#### Supplied information ####

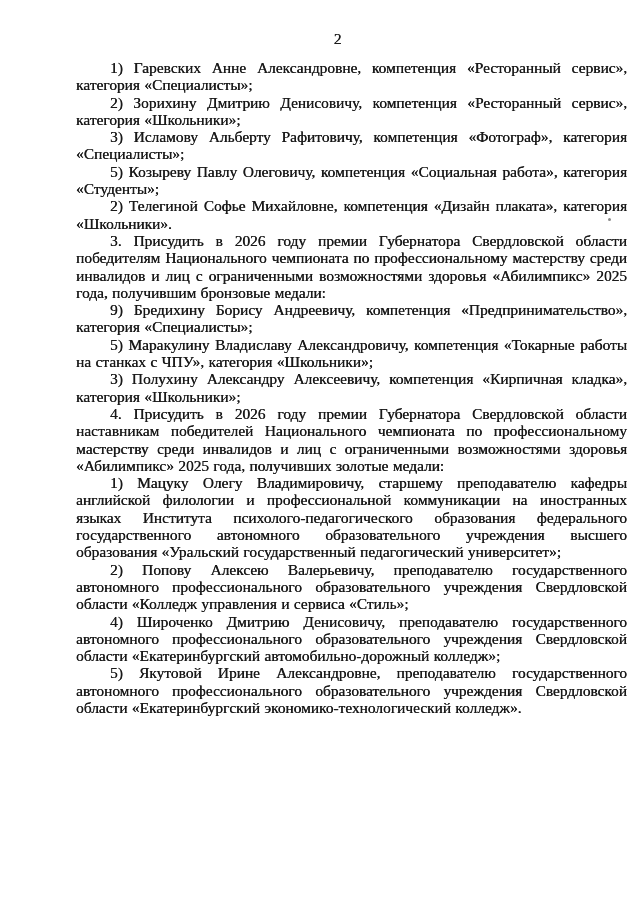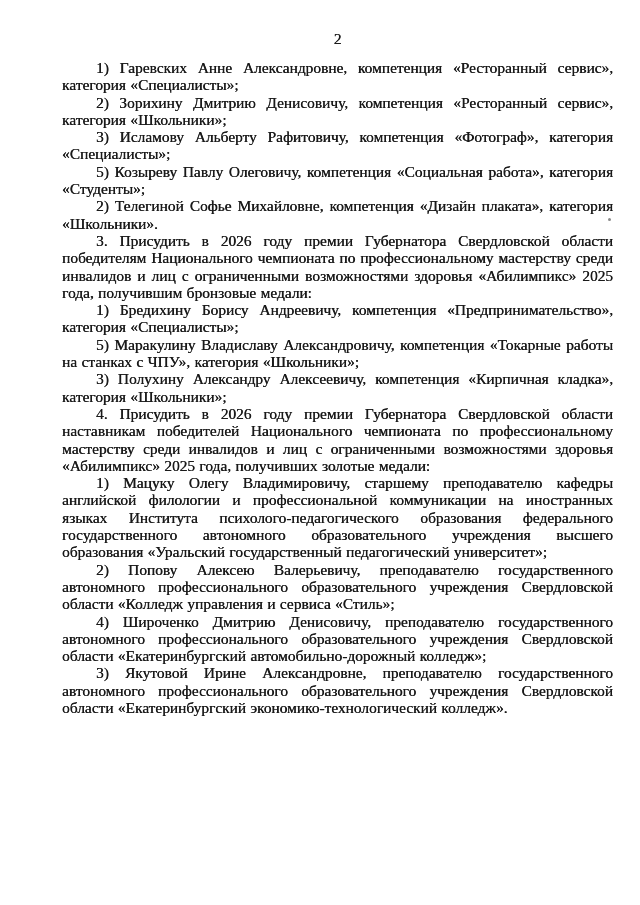"1) Гаревских Анне Александровне," .doc-body { left: 62px -> 76px }
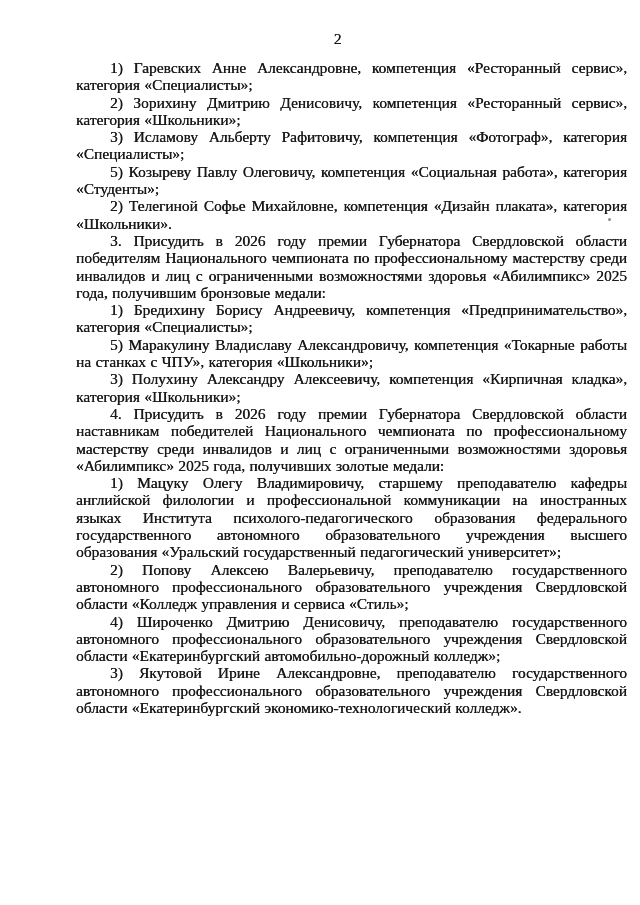"1) Бредихину Борису Андреевичу," p.para { text: 1 -> 9 }
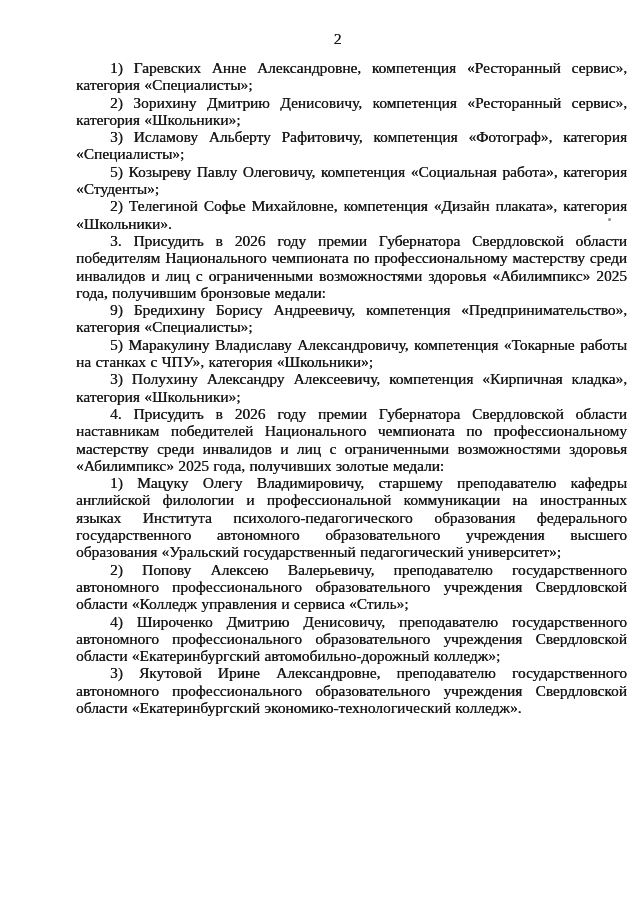"3) Якутовой Ирине Александровне," p.para { text: 3 -> 5 }
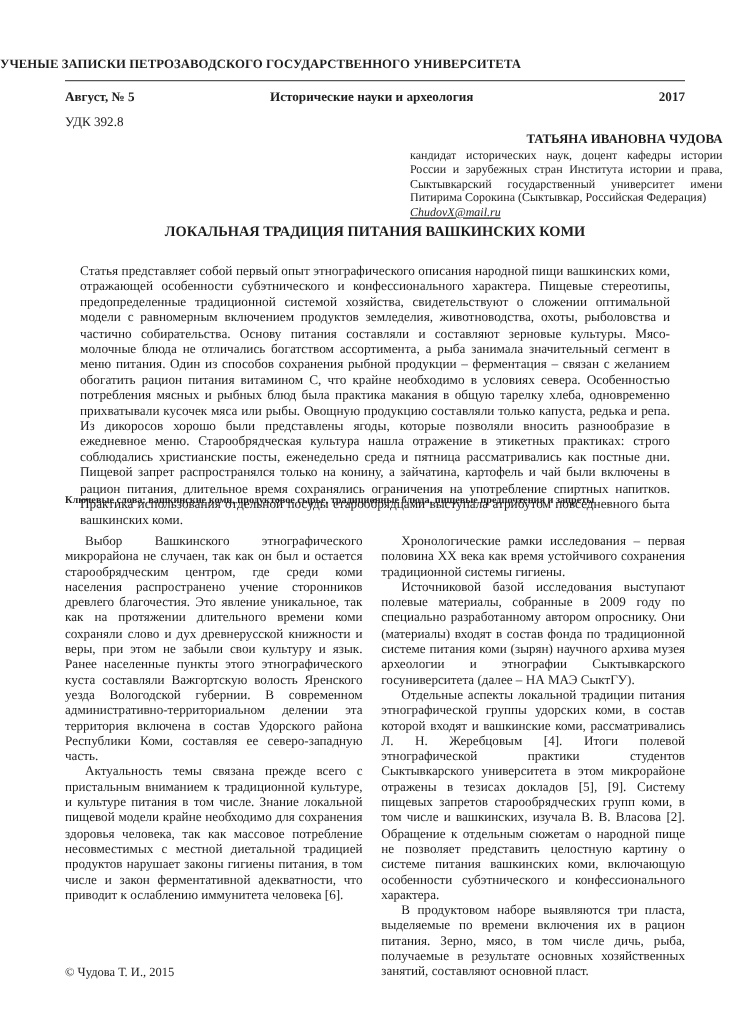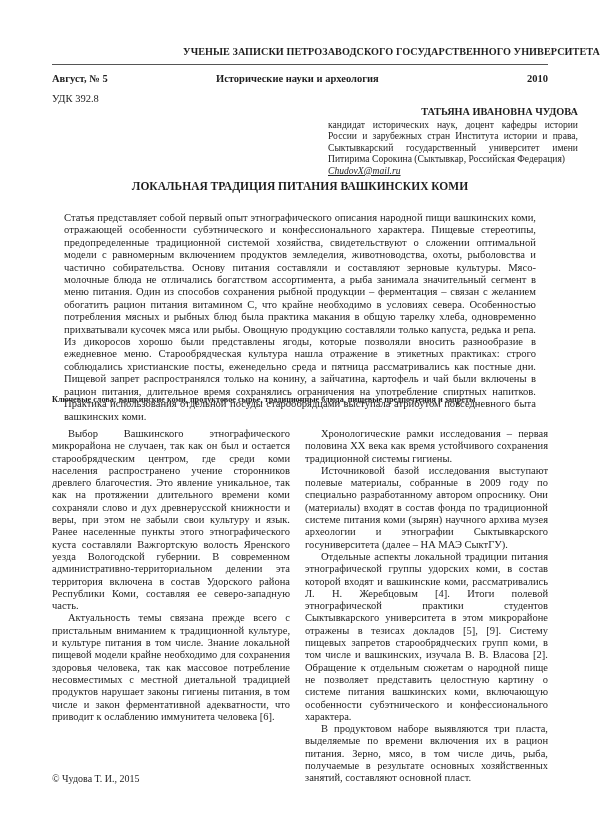"УЧЕНЫЕ ЗАПИСКИ ПЕТРОЗАВОДСКОГО" .journal-title { text-align: right -> left }
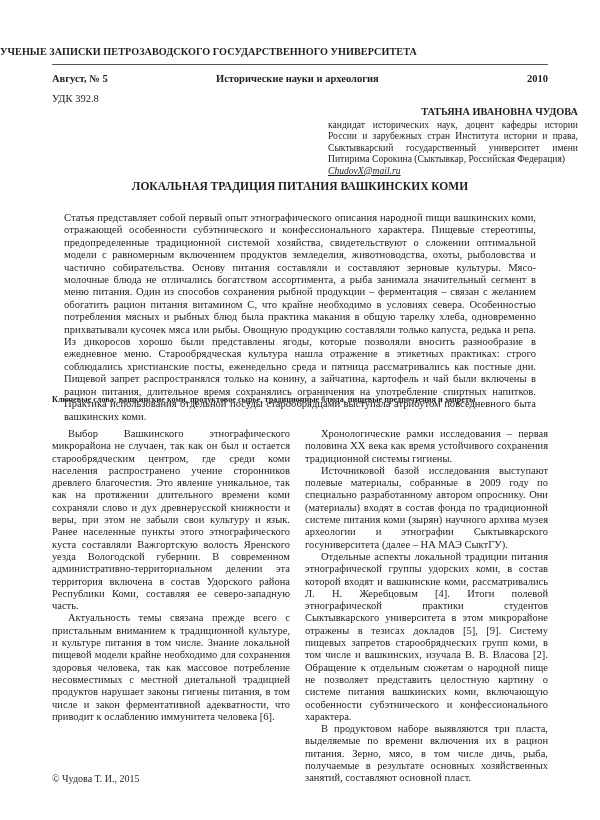"2010" span.right { text: 2010 -> 2017 }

####

Requirement:
Give the entries again, exactly and in full, with no image included.

Problem solution:
"1) Гаревских Анне Александровне," .doc-body { left: 62px -> 76px }
"1) Бредихину Борису Андреевичу," p.para { text: 1 -> 9 }
"3) Якутовой Ирине Александровне," p.para { text: 3 -> 5 }
"УЧЕНЫЕ ЗАПИСКИ ПЕТРОЗАВОДСКОГО" .journal-title { text-align: right -> left }
"2010" span.right { text: 2010 -> 2017 }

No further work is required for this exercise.